The coastal creatures seemed to be permanently living and reproducing on the plastic patch, says Carlton. “These are species that have rafted out with coastal debris and have now successfully found essentially a novel habitat out there,” he says.
卡尔顿说,这些沿海生物似乎长期生活在塑料片上并进行繁殖。他说:“这些是与沿海废弃物一起漂流出来的物种,现在已经成功地在那里找到一个新的栖息地。”
The discovery upends the assumption that coastal species couldn’t survive out in the open ocean and helps to solidify evidence that new types of ecological “neopelagic communities” are establishing themselves on plastic debris in the open ocean. “This has reset my thinking about how coastal species can survive in an environment in which they’ve not evolved,” says Carlton.

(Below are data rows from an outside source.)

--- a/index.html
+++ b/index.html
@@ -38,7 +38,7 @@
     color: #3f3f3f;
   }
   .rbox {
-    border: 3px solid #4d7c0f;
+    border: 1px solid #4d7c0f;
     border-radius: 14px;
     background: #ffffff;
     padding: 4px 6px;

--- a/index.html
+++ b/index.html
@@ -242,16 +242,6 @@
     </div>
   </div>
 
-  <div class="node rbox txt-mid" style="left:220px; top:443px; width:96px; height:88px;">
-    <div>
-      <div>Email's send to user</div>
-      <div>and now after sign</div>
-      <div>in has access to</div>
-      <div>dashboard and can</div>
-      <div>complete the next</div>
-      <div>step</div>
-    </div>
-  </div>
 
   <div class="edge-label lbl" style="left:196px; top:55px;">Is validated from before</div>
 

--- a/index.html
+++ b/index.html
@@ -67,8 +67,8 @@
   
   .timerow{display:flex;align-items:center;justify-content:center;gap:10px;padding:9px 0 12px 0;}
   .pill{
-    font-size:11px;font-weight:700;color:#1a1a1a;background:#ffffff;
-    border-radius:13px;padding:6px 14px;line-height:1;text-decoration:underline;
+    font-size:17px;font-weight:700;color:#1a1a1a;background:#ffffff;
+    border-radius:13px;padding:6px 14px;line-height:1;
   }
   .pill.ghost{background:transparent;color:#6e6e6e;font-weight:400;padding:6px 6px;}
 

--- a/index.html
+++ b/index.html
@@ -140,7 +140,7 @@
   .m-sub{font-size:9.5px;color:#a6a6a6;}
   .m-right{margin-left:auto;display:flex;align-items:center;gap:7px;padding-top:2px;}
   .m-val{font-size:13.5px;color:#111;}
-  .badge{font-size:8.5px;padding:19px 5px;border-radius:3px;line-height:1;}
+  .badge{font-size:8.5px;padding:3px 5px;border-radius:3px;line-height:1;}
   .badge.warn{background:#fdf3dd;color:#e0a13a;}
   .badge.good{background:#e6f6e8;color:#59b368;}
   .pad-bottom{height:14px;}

这一发现推翻了沿海物种无法在公海生存的假设,并有助于巩固新型生态“新远洋群落”正在公海塑料碎片上建立自己的证据。卡尔顿说:“这让我重新思考了沿海物种如何在没有进化的环境中生存。”
We don’t yet know how this plastic ecosystem functions, including what the coastal creatures eat or how they interact with ocean-dwelling fish species.
我们还不知道这种塑料生态系统是如何运作的,包括沿海生物吃什么,以及它们如何与海洋鱼类相互影响。